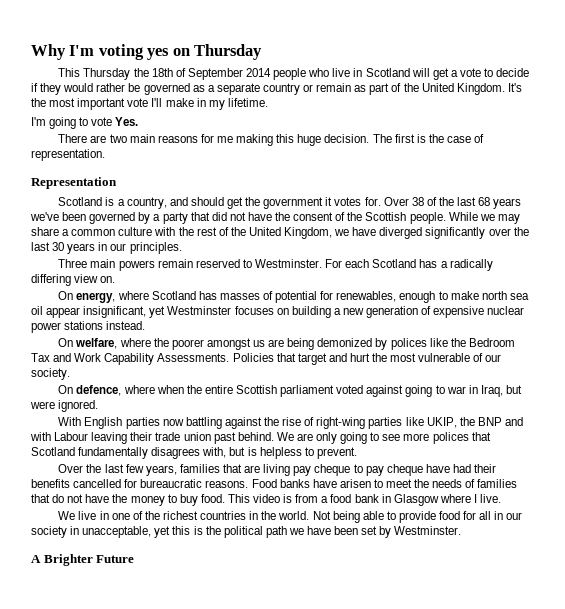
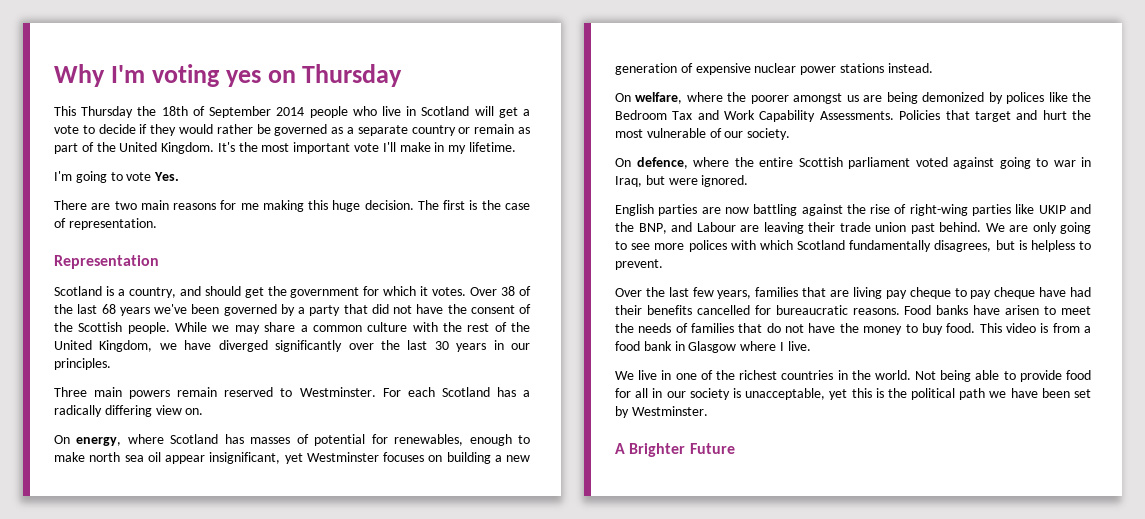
[325,197,381,206] it votes for. -> [363,286,467,296] for which it votes.
[156,385,184,394] when -> (729, 162) none
[58,417,82,426] With -> (749, 181) none
(160, 423) none -> [701,207,721,214] are
[426,417,523,428] [30,432,89,441] UKIP, the BNP and with Labour -> [1038,204,1091,214] [615,222,759,234] UKIP and the BNP, and Labour are
[471,432,491,441] [31,447,227,459] that Scotland fundamentally disagrees with, -> [730,240,992,252] with which Scotland fundamentally disagrees,
[70,526,80,535] in -> [732,388,741,398] is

-*-*-

* Activity
From the first record above to the last, output each one exactly and omit the pictures.

* Task answer
[325,197,381,206] it votes for. -> [363,286,467,296] for which it votes.
[156,385,184,394] when -> (729, 162) none
[58,417,82,426] With -> (749, 181) none
(160, 423) none -> [701,207,721,214] are
[426,417,523,428] [30,432,89,441] UKIP, the BNP and with Labour -> [1038,204,1091,214] [615,222,759,234] UKIP and the BNP, and Labour are
[471,432,491,441] [31,447,227,459] that Scotland fundamentally disagrees with, -> [730,240,992,252] with which Scotland fundamentally disagrees,
[70,526,80,535] in -> [732,388,741,398] is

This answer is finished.